/---

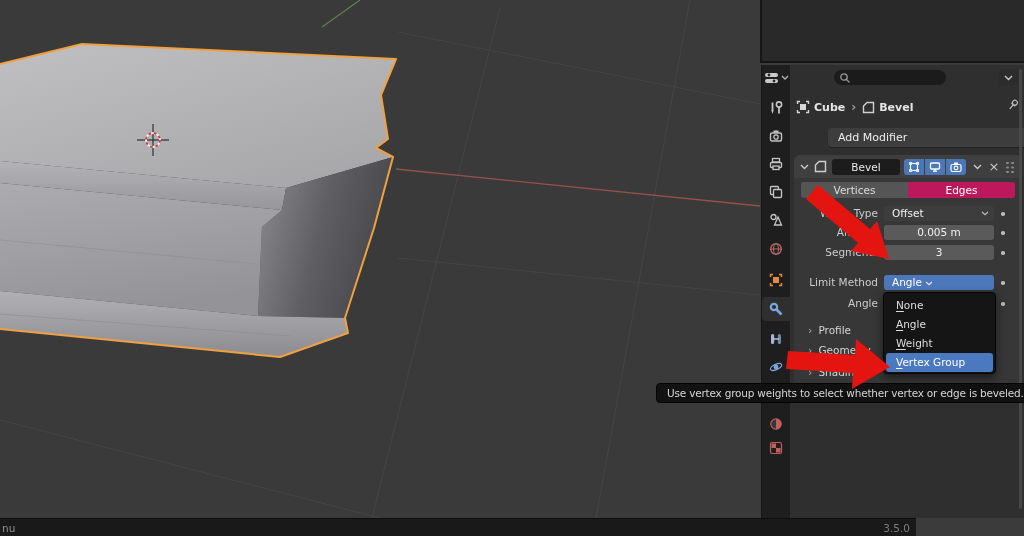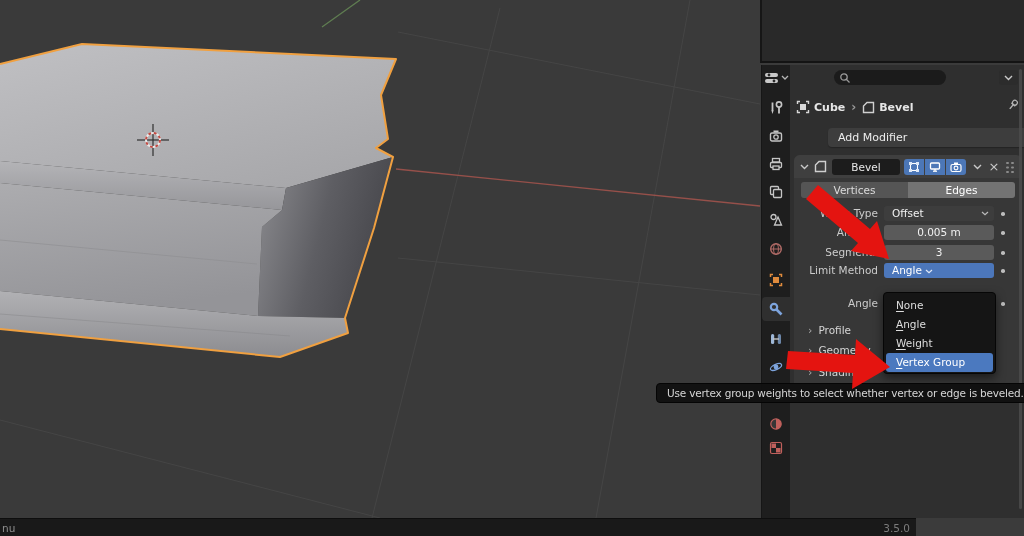--- a/index.html
+++ b/index.html
@@ -53,21 +53,21 @@
   #mod-menu-chev { margin-left:4px; width:14px; display:flex; justify-content:center; }
   #mod-close { margin-left:3px; color:#c9c9c9; font-size:13px; line-height:13px; width:14px; text-align:center; }
   #mod-drag { margin-left:4px; width:10px; height:12px; position:relative; }
   #mod-drag .dotgrid { position:absolute; left:1px; top:1px; width:2.5px; height:2.5px; border-radius:50%; background:#8b8b8b;
     box-shadow:5px 0 0 #8b8b8b, 0 4.5px 0 #8b8b8b, 5px 4.5px 0 #8b8b8b, 0 9px 0 #8b8b8b, 5px 9px 0 #8b8b8b; }
 
   .seg-tabs { position:absolute; left:7px; top:27px; width:214px; height:16px; display:flex; }
   .seg { flex:1; font-size:10.5px; text-align:center; line-height:16px; color:#dcdcdc; background:#555555; }
   .seg.left { border-radius:3px 0 0 3px; }
   .seg.right { border-radius:0 3px 3px 0; }
-  .seg.active { background:#737373; color:#fff; }
+  .seg.active { background:#be185d; color:#fff; }
 
   .prow { position:absolute; left:0; width:228px; height:15px; }
   .plabel { position:absolute; left:0; top:0; width:84px; text-align:right; font-size:10.5px; color:#cccccc; line-height:15px; }
   .pfield { position:absolute; left:90px; top:0; width:110px; height:15px; border-radius:3px; font-size:10.5px; line-height:15px; color:#f1f1f1; }
   .pfield.value { background:#5a5a5a; text-align:center; }
   .pfield.drop { background:#3d3d3d; padding-left:8px; }
   .pfield.drop .fchev { position:absolute; right:5px; top:5px; }
   .pfield.bluedrop { background:#4c77bb; padding-left:8px; color:#fff; }
   .deco { position:absolute; left:207px; top:6px; width:3.5px; height:3.5px; border-radius:50%; background:#bdbdbd; }
 
@@ -371,21 +371,21 @@
         <div class="pfield value">0.005 m</div>
         <div class="deco"></div>
       </div>
 
       <div class="prow" style="top:90px">
         <div class="plabel">Segments</div>
         <div class="pfield value">3</div>
         <div class="deco"></div>
       </div>
 
-      <div class="prow" style="top:108px">
+      <div class="prow" style="top:120px">
         <div class="plabel">Limit Method</div>
         <div class="pfield bluedrop">
           <span>Angle</span>
           <svg class="fchev" width="8" height="5">
               <polyline points="1,1 4,3.8 7,1" fill="none" stroke="#dfe9f7" stroke-width="1.2"></polyline>
             </svg>
         </div>
         <div class="deco"></div>
       </div>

\---

◆ **Your objective**:
From the data above, copy each line that has the string "right".

◆ **Output for this exercise**:
   .seg.right { border-radius:0 3px 3px 0; }
   .plabel { position:absolute; left:0; top:0; width:84px; text-align:right; font-size:10.5px; color:#cccccc; line-height:15px; }
   .pfield.drop .fchev { position:absolute; right:5px; top:5px; }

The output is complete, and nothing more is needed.